Em relação a essa segunda parte, a professora explica, poderia se resumir dizendo que o sujeito foi condenado porque não foi ao enterro da mãe. No texto fica evidenciado que ele foi condenado não somente pelo assassinato do árabe. Tanto o juiz, quanto o promotor, a todo momento lembram que Mersault é uma pessoa que não se importa, não demonstrou sentimentos durante a audiência.Roberta cita um trecho do livro em que uma mulher pergunta: “Afinal, ele é acusado de ter enterrado a mãe ou de ter matado um homem?” E o promotor responde: “Sim, acuso esse homem por ter enterrado a mãe, com um coração criminoso.”

Roberta explica que todo o julgamento é pelo fato dele ser um estranho naquela sociedade, uma pessoa que não compactua e não aceita as regras e ainda comenta que o filósofo Jean Paul Sartre dizia que por trás de palavras como Direito e Justiça, nós vamos perceber um homem jogado no absurdo, na arbitrariedade, porque ele percebe que está numa situação sem sentido.

O livro mostra ainda que é nítida a existência de um sistema jurídico onde o homem não tem a menor importância, vira parte da engrenagem, é coisificado.

Há também na parte da reconstrução dos fatos, a mudança de sentido em relação à primeira parte.
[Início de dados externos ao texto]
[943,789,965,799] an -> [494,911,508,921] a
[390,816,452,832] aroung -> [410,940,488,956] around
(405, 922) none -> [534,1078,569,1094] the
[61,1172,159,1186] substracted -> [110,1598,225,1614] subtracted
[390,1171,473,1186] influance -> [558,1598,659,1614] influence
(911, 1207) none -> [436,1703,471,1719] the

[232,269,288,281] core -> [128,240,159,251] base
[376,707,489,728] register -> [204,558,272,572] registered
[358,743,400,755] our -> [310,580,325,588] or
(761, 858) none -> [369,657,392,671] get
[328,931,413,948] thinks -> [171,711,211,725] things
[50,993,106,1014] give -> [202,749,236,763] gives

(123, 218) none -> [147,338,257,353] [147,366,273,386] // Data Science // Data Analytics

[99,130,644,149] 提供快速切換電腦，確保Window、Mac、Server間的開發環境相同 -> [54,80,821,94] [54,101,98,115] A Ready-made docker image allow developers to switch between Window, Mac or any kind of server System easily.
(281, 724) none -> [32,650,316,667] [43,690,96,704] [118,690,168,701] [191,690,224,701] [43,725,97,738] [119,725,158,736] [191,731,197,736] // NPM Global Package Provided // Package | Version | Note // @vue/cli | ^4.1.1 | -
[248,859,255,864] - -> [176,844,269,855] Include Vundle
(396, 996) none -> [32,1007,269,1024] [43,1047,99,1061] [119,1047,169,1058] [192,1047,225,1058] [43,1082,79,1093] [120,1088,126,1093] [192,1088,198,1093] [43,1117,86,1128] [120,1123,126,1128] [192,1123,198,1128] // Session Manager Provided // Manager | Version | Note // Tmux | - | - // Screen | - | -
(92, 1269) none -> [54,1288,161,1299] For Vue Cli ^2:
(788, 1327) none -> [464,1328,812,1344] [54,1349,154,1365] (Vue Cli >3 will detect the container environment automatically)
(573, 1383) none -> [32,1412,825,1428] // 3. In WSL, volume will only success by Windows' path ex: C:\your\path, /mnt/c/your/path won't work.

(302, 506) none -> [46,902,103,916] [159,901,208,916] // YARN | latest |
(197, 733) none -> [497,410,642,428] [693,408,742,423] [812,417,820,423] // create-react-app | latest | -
Onde os promotores enaltecem que ele abandonou a mãe, botou-a em casa geriátrica, não se relaciona com vizinhos e no dia seguinte ao enterro vai ao cinema assistir a uma comédia.

No livro também há a denúncia da retórica, quando Mersault diz: “Eu me dou conta que sou apenas mais um componente do procedimento, eu enquanto réu já não importa dentro do processo.”

Por fim, a obra remete a crise da década de 20, do desencantamento do mundo. Tenta entrar nesse caminho de tentar desvendar a questão da linguagem.